Careers and Ambition

2258 words, 12586 characters

About a year and some time ago, I wrote a piece on careers. It’s the thing I point at whenever someone asks me about careers. But when I revisited the piece, something was off. The concepts were solid but the writing felt stiff and impersonal. So here, with another year of wisdom, are my thoughts around careers, sometimes shaped by ambition but most of the time by ambitiousness.

Last time, I phrased careers as a series of hills that offered different views.

Some people climb a hill and decide they like the view at the top. They settle down, build a house atop the hill and improve upon it year over year, adding trees, gardens, and paths to help others climb the hill.

Sometimes, it’s not even at the top of the hill. They find the right height with the right view and call it a day. Some want to explore the view of taller hills which make for a more arduous climb. Some want to try something new and climb a hill in another area, one that might not be taller but is definitely different. Finally, some reminiscence about their previous views and retreat back to the previous hill.

Allow me to add one more case. Sometimes, people get tired of climbing and get burned out, their desire to work is lower than the amount of work ahead.

Burnout doesn’t only happen to consultants burning the midnight oil, it can happen to average store clerks or engineers at Google. It also happened to me, kinda.

Some background

Around two years ago, I came across a book that changed my life, Harry Potter and the Methods of Rationality. Since I’ve read it, a quote about ambition kept ringing in my head.

“Then again, only a very few folk ever do anything interesting with their lives. What does it matter to you if they are mostly witches or mostly wizards, so long as you are not among them? And I suspect you will not be among them, Miss Davis; for although you are ambitious, you have no ambition.”
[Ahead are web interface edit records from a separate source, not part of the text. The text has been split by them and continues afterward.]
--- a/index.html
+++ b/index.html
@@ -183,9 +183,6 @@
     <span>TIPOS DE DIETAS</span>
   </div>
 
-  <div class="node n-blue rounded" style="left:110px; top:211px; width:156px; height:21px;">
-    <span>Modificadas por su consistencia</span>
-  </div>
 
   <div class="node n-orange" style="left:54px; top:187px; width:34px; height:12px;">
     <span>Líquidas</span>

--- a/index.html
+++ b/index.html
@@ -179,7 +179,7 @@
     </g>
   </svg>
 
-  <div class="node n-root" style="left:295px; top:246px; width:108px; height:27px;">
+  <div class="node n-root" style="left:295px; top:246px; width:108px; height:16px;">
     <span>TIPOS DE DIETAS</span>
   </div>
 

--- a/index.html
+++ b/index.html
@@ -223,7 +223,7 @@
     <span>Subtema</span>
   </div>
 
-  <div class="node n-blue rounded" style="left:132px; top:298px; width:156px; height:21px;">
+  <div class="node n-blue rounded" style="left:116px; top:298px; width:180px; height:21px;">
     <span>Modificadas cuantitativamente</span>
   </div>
“You were sorted into Slytherin, Miss Davis, and I expect that you will grasp at any opportunity for advancement which falls into your hands. But there is no great ambition that you are driven to accomplish, and you will not make your opportunities. At best you will grasp your way upward into Minister of Magic, or some other high position of unimportance, never breaking the bounds of your existence.”

The juxtaposition between ambition and ambitiousness has swirled around in my head for the past two years. Ambition is the act of striving toward a single goal, while ambitiousness is the process of grasping for advancement.
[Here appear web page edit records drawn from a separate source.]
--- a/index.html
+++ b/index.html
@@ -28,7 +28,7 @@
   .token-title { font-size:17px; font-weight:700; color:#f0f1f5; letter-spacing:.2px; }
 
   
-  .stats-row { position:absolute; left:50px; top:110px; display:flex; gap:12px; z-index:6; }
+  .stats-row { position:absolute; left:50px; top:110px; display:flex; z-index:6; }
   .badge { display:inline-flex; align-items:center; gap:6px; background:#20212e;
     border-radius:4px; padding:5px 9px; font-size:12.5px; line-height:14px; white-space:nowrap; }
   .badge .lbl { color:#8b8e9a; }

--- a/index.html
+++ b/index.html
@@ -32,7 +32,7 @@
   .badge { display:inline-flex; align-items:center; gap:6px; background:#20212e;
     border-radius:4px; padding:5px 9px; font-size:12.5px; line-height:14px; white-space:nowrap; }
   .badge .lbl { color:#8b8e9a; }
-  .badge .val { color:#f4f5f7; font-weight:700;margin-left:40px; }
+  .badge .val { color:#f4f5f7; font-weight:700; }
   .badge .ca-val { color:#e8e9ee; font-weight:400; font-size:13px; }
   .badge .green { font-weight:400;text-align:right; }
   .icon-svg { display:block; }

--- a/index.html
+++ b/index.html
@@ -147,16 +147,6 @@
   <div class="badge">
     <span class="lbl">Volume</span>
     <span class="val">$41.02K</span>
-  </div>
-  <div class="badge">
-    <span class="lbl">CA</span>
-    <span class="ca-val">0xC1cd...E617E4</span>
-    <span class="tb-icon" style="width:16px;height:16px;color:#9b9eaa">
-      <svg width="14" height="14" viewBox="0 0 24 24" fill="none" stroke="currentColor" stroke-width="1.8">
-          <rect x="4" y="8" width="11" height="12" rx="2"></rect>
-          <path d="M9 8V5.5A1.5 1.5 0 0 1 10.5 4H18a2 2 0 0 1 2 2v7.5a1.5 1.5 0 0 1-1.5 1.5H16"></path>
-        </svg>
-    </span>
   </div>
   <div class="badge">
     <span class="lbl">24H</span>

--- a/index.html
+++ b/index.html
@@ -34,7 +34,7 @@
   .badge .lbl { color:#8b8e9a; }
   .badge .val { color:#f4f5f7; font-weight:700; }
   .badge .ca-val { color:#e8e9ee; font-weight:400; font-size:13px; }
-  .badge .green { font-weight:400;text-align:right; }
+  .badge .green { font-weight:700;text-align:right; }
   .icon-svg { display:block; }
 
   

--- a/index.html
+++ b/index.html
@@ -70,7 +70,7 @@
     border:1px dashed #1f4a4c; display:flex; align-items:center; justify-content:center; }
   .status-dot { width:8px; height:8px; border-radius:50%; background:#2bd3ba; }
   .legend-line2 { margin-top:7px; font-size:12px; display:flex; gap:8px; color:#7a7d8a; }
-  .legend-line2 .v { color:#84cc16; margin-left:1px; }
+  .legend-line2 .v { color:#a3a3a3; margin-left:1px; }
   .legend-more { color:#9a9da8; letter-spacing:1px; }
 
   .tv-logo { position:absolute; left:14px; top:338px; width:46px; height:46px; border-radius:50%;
My first existential crisis came in high school.

I went to Montgomery Blair, an average high school with a prestigious magnet program. Unfortunately, I was part of that magnet program.

At Blair, I realized that I was not as smart as I thought I was. It wasn’t the classes, they were hard but manageable. It was the way in which my classmates would breeze through everything. For the first time in my life, I realized I wasn’t special.

To most people, having smart classmates isn’t crisis inducing. For me, I’ve always been a competitive person, the type that would spend hours trying to get better. And try as I might, I just couldn’t see how I could win in academics.

So I started looking around for something that I could win at.

Games? I was a hard stuck bronze League player. Swimming? I was better than average, not great. Making money? Well, I did sell about 10 dollars worth of playground stones when I was in Elementary school. Looking back, I’m pretty sure I traded some pretty stones I found for someone’s lunch money. Not the best look but hey, I’m pretty sure that none of my classmates did anything like that.

And so, I decided that I would try to make money. It helped that I also wanted to buy a new computer and that was the last thing my parents wanted for me. Either way, I realized that I needed to find a way to make some cash.

The first thing I did was sell my assets. It wasn’t much, mostly a League of Legends account that I spent three years on. In a series of rash decisions, I decided to list the account on eBay. The next day, it sold for $30.

I found my ambition staring at my PayPal account, now $28 (net of fees). I couldn’t articulate it well at the time, but I realized that I could make a whole lot more than $30. Maybe, I could buy myself a new computer. Maybe, I could be good at this.

So, rather than do homework, I started researching everything about League accounts. I found a black market for League accounts on EpicNPC, an online forum where hundreds of accounts were listed for sale every day.

Without realizing it, I had stumbled into an arbitrage opportunity. The prices on EpicNPC reflected a lack of trust between buyers and sellers. Whereas my account had sold for $30 on eBay, I found plenty of similar accounts for just $10-15 on EpicNPC.

Over the next few weeks, I started buying accounts on EpicNPC, packaging them up, and reselling them on eBay. On the way to school and back, my head swirled with figures. Rather than math homework, I was calculating account values and how I could cut better deals with EpicNPC sellers.

For the first few weeks, my PayPal balance fluctuated in the double digits, rarely breaking the $100 mark. Each deal would net around $10 after fees. Sometimes, I’d get scammed and lose money. The losses always stung.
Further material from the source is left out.